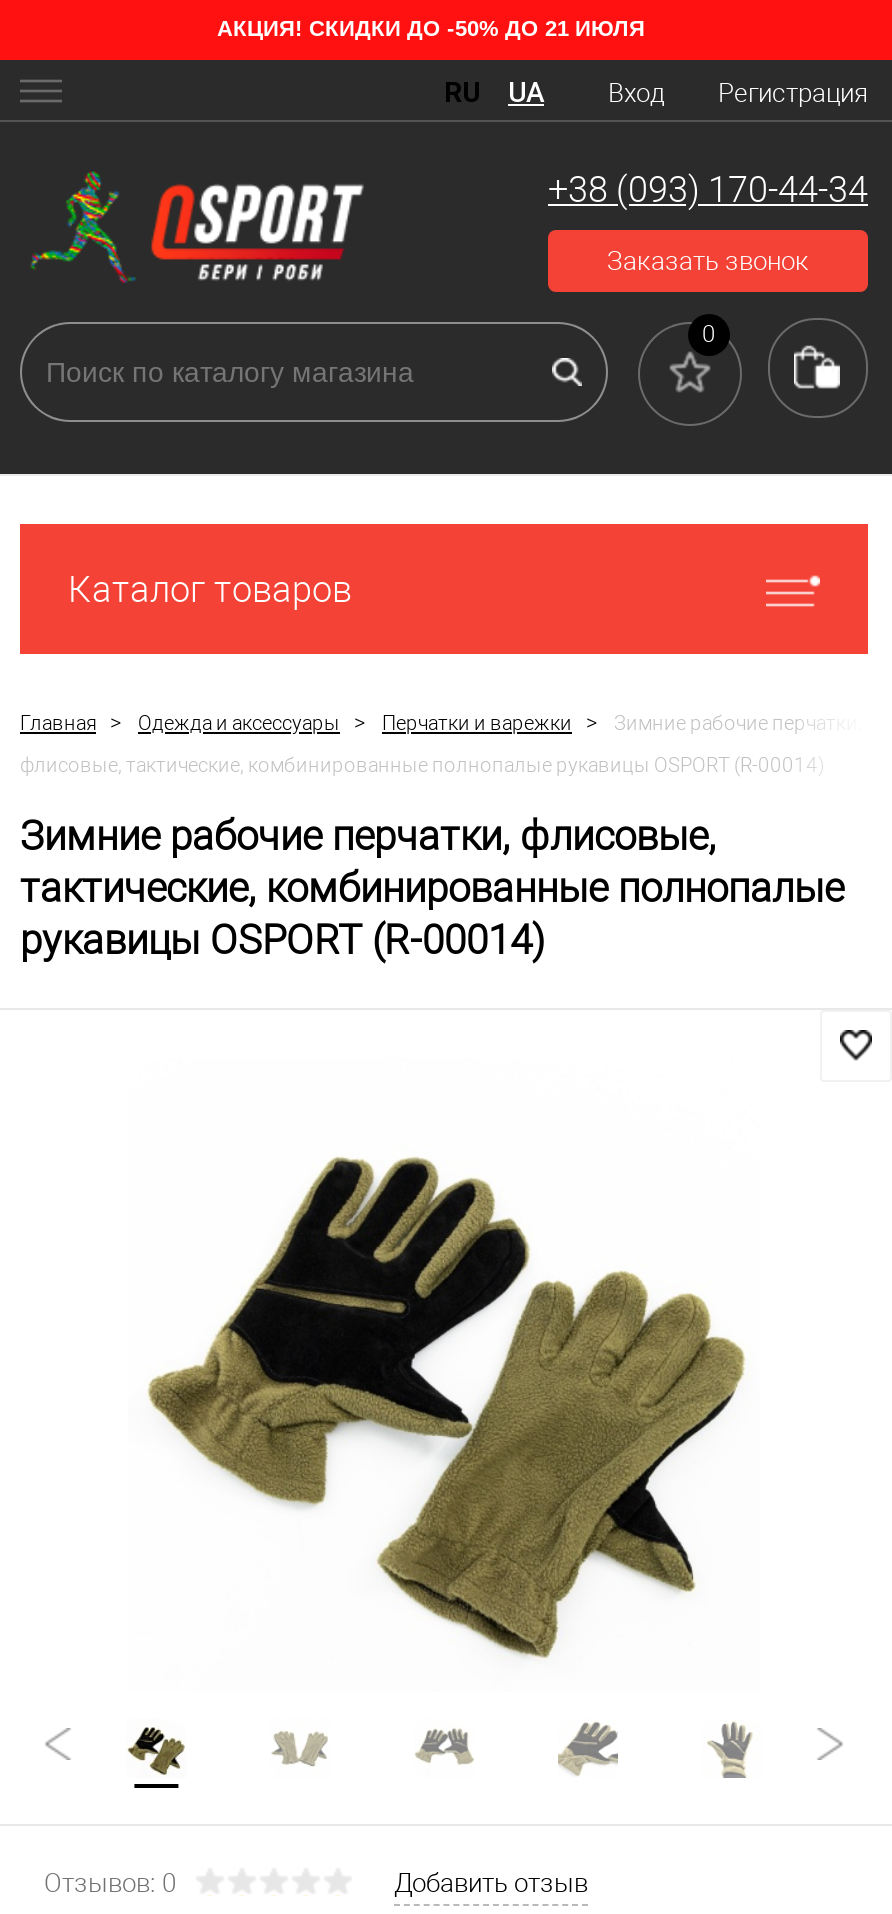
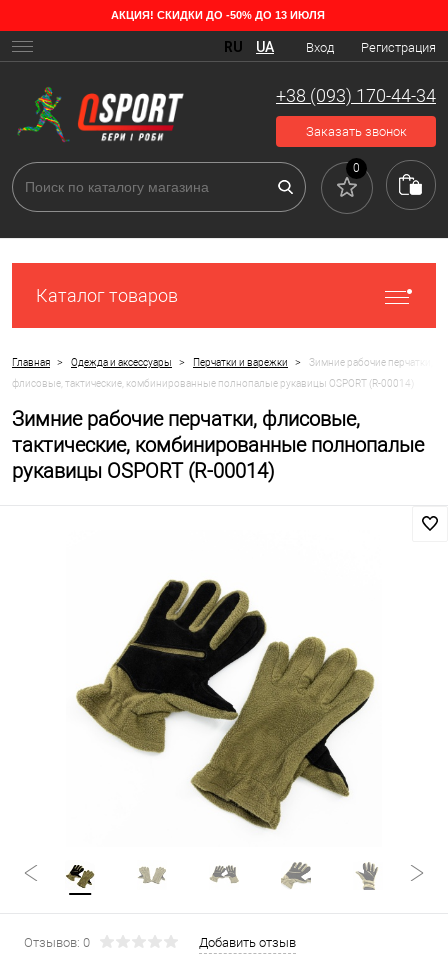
- АКЦИЯ! СКИДКИ ДО -50% ДО 21 ИЮЛЯ
+ АКЦИЯ! СКИДКИ ДО -50% ДО 13 ИЮЛЯ
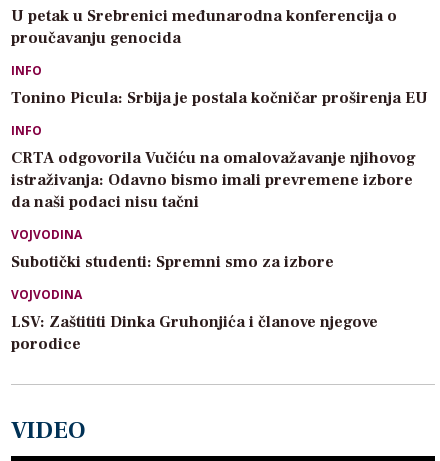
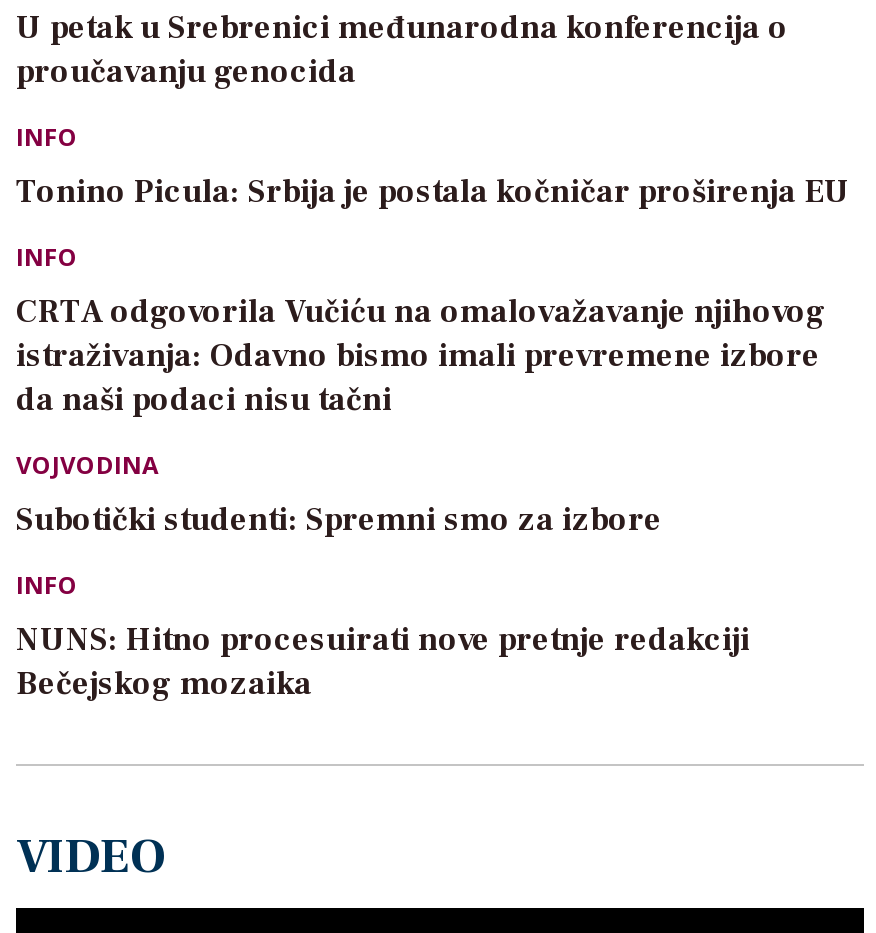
- VOJVODINA
- LSV: Zaštititi Dinka Gruhonjića i članove njegove
- porodice
+ INFO
+ NUNS: Hitno procesuirati nove pretnje redakciji
+ Bečejskog mozaika
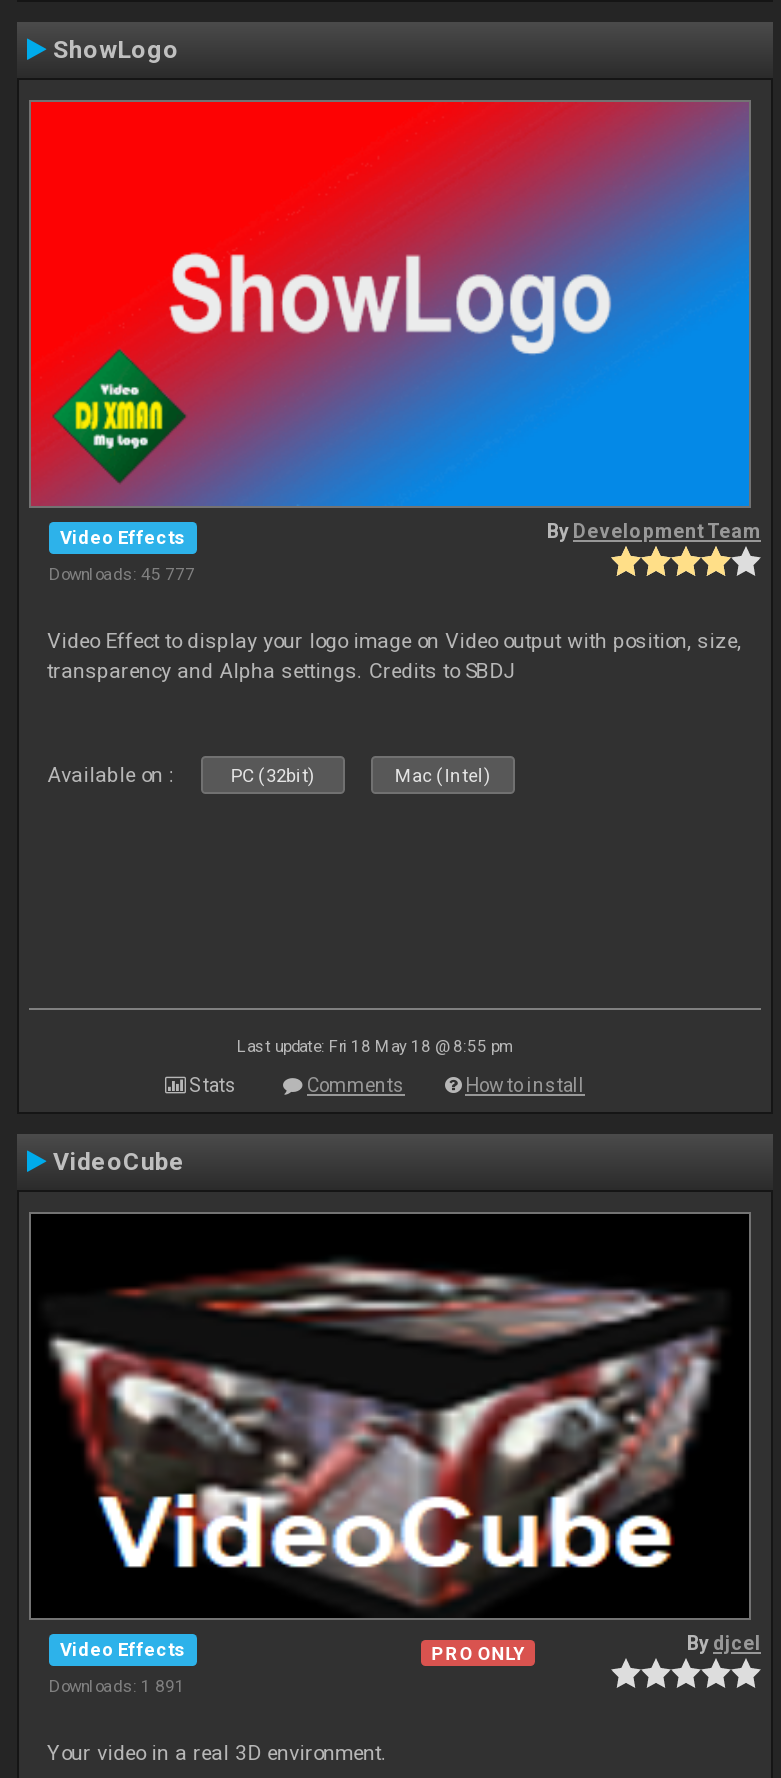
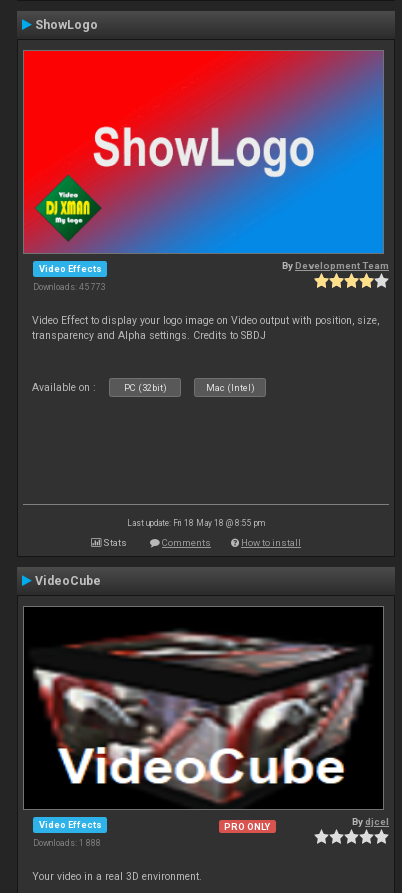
- Downloads: 45 777
+ Downloads: 45 773

- Downloads: 1 891
+ Downloads: 1 888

--

» WHAT NEEDS TO BE DONE
Exactly one number should be given, showing how many lines of the material above contain the string "ИЮЛЯ".

» WRITTEN RESPONSE
2